Selon Ishchenko, la prédation du système oligarchique, arbitré par Poutine, rencontre des limites internes et incite donc à augmenter le « bassin d’extraction ». Cette expansion se heurte à deux obstacles. D’abord les « capitalistes politiques » locaux, qui en l’occurence en Ukraine ont échoué à élaborer un projet national. Mais surtout « l’alliance entre le capital transnational » et des classes moyennes qui sont de fait exclues du « capitalisme politique » et trouvent plus d’opportunités dans leurs liens avec l’Occident. Une telle alliance signifie (par exemple via les programmes anti-corruption, comme ceux qui ont suivi Maïdan) priver les capitalistes politiques « de leur principal avantage concurrentiel : les avantages sélectifs accordés par les États post-soviétiques ». La guerre est, donc selon Ishchenko, une bataille pour la survie non de la Russie, mais de son capitalisme politique, dont elle tente par ailleurs d’exporter le modèle aux élites du « Sud ».
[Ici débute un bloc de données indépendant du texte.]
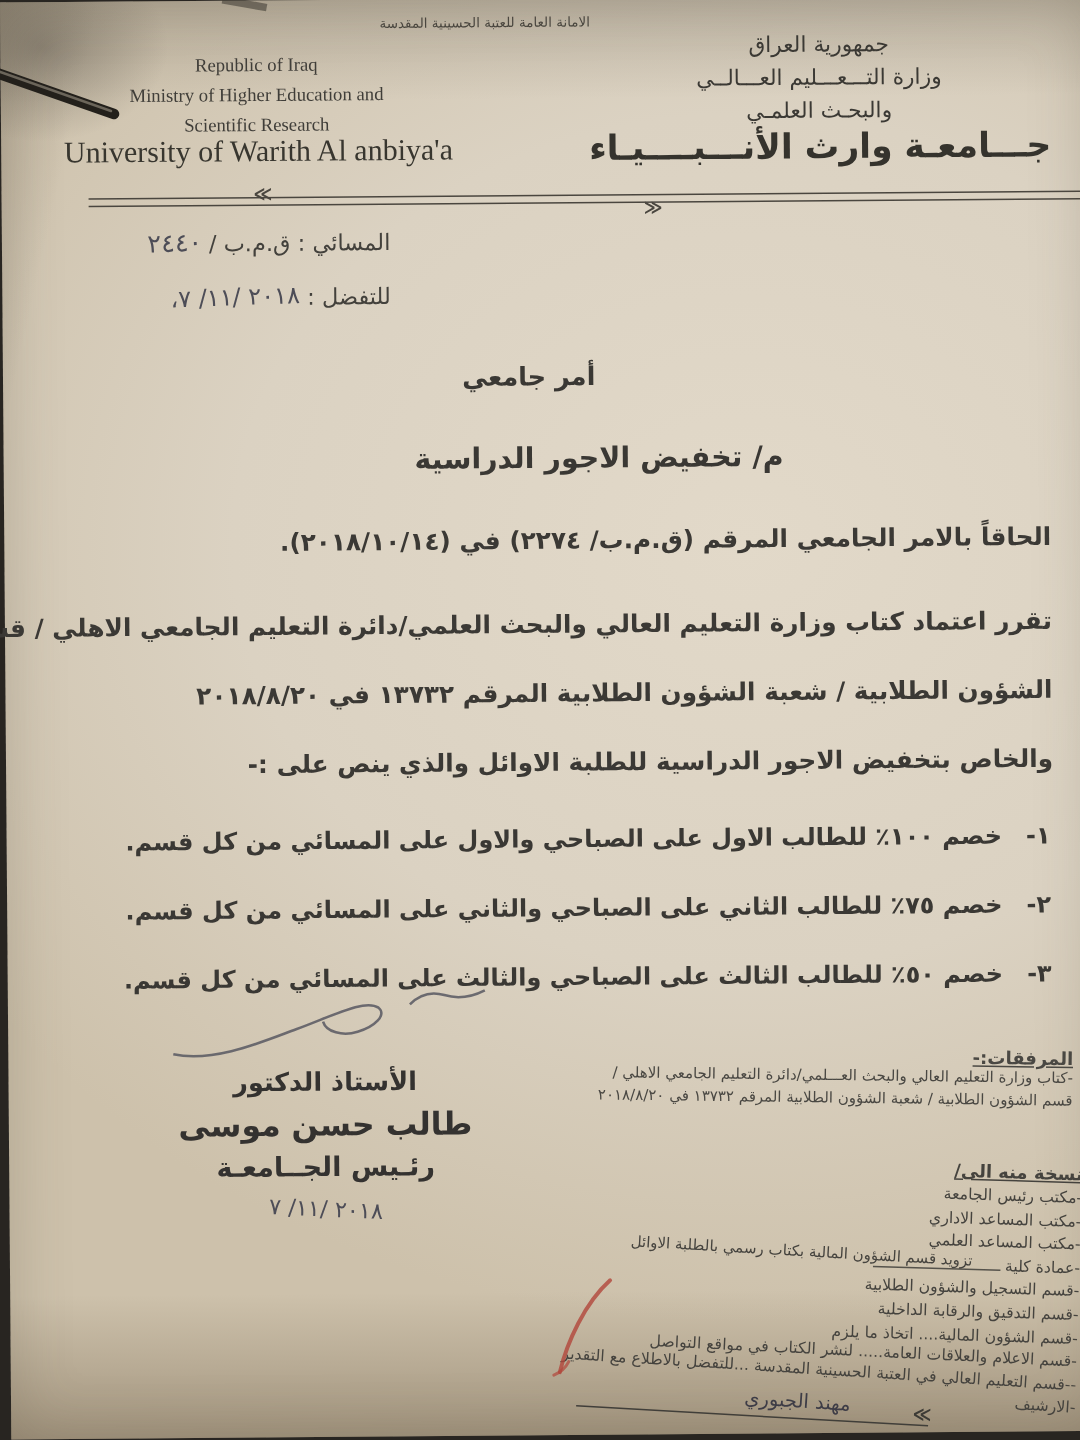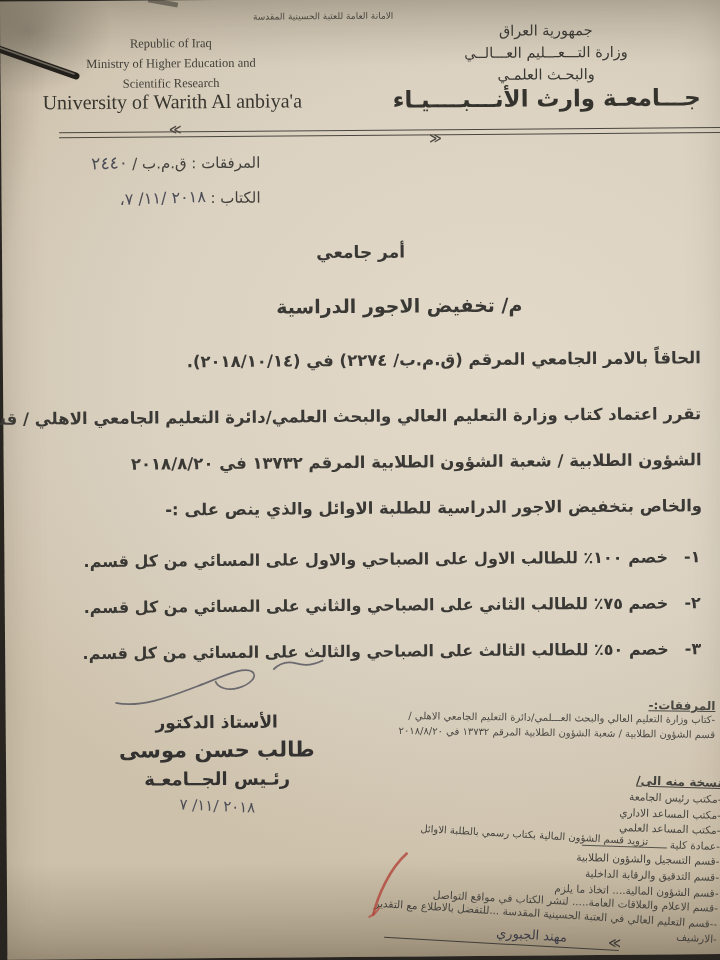--- a/index.html
+++ b/index.html
@@ -28,21 +28,21 @@
   .secretariat{left:243px;top:12px;width:160px;text-align:center;font-size:9px;color:#4a463f;}
   .emblem{left:299px;top:26px;}
   
   .divider{left:58px;right:-4px;top:131px;height:4px;
            border-top:1.8px solid #4a463f;border-bottom:1.8px solid #4a463f;}
   .div-mark{font-size:12px;color:#4a463f;font-weight:bold;}
   
   .ref-line{left:34px;width:225px;font-size:15px;color:#43413c;}
   .hand{color:#4d4d57;direction:ltr;unicode-bidi:embed;display:inline-block;}
   
-  .doc-title{left:298px;top:243px;width:105px;font-size:17px;font-weight:bold;}
+  .doc-title{left:298px;top:243px;width:105px;text-align:center;font-size:17px;font-weight:bold;}
   .subject{right:206px;top:296px;font-size:19px;font-weight:bold;}
   .bodyline{right:28px;font-size:16.5px;font-weight:bold;color:#3b3935;}
   .item-row{right:30px;font-size:16px;font-weight:bold;color:#3a3834;}
   .item-num{margin-left:16px;}
   
   .sig-block{left:92px;top:652px;width:238px;text-align:center;color:#343230;}
   .sig-title{font-size:17px;font-weight:bold;margin-top:-6px;}
   .sig-name{font-size:21px;font-weight:bold;margin-top:6px;}
   .sig-role{font-size:18px;font-weight:bold;margin-top:6px;}
   .sig-date{font-size:15px;margin-top:8px;transform:rotate(3deg);}
@@ -84,25 +84,25 @@
       <div>وزارة التـــعـــليم العـــالــي</div>
       <div>والبحـث العلمـي</div>
     </div>
     <div class="abs ar-univ rtl">جـــامعـة وارث الأنـــبــــيـاء</div>
 
     <div class="abs divider"></div>
     <div class="abs div-mark" style="left:168px;top:122px;">≪</div>
     <div class="abs div-mark" style="left:428px;top:133px;">≫</div>
 
     <div class="abs ref-line rtl nowrap" style="top:152px;">
-      <span>المرفقات : ق.م.ب /</span>
+      <span>المسائي : ق.م.ب /</span>
       <span class="hand" style="font-size:17px;transform:rotate(-2deg);">٢٤٤٠</span>
     </div>
     <div class="abs ref-line rtl nowrap" style="top:188px;">
-      <span>الكتاب :</span>
+      <span>للتفضل :</span>
       <span class="hand" style="font-size:16px;transform:rotate(-1.5deg);">،٢٠١٨ /١١/ ٧</span>
     </div>
 
     <div class="abs doc-title ink rtl">أمر جامعي</div>
     <div class="abs subject ink rtl nowrap">م/ تخفيض الاجور الدراسية</div>
 
     <div class="abs bodyline rtl nowrap" style="top:352px;">الحاقاً بالامر الجامعي المرقم (ق.م.ب/ ٢٢٧٤) في (٢٠١٨/١٠/١٤).</div>
     <div class="abs bodyline rtl nowrap" style="top:408px;">تقرر اعتماد كتاب وزارة التعليم العالي والبحث العلمي/دائرة التعليم الجامعي الاهلي / قسم</div>
     <div class="abs bodyline rtl nowrap" style="top:454px;">الشؤون الطلابية / شعبة الشؤون الطلابية المرقم ١٣٧٣٢ في ٢٠١٨/٨/٢٠</div>
     <div class="abs bodyline rtl nowrap" style="top:500px;">والخاص بتخفيض الاجور الدراسية للطلبة الاوائل والذي ينص على :-</div>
Il y a évidemment dans cette analyse une tentation de tout ramener à des intérêts et conflits de classe. Ce qui reste intéressant c’est de voir, non pas comment la guerre participe à des dynamiques d’accumulation du capital (merci bien), mais plutôt comment celles-ci créent des appels d’air pour la guerre.
4. Chine et souplesse
Notre question initiale était celle de l’affrontement de blocs, et leur nature. Et on en arrive donc évidemment à la question de la Chine - autour de laquelle se tisseraient les alliances du nouvel « axe du Mal ».
La Chine offre, sans surprise, pour Branko Milanovic la confirmation de sa thèse d’un schisme au sein du capitalisme, puisqu’il y retrouve aisément les trois piliers de sa facette autoritaire. On y constate aussi l’émergence d’une « classe politico-capitaliste », qui s’est constituée au fur et à mesure de la transition vers l’ « économie socialiste de marché » (réalisée prudemment, « en tâtonnant pierre à pierre »). Celle-ci, comme le souligne Cédric Durand, a notamment été favorisée par la multiplicité des régimes de propriété (privée, publique, mixte, communale, étrangère). Bien entendu la puissance du PCC place l’économie sous la coupe du politique et le parti garde un droit de veto sur les décisions essentielles des entreprises numériques. Et d’ailleurs « les premiers moments de l’accumulation du capital [sont toujours, en Chine,] politiques ». Mais ce qui singularise la Chine par rapport aux autres capitalismes politiques, c’est son caractère décentralisé. C’est ce qu’il faut voir dans l’essor des « entreprises municipales et de village » [TVE] qui a accompagné la modernisation chinoise des années 80 (passée de 28 millions à 135 millions). Ces entreprises sont une forme de propriété communale, mais dont les décisions sont influencés à divers échelons : privé, public, parti, « l’indétermination des droits de propriété laisse toute latitude au Parti de resserrer ou relâcher la bride aux acteurs privés quand il le décide. »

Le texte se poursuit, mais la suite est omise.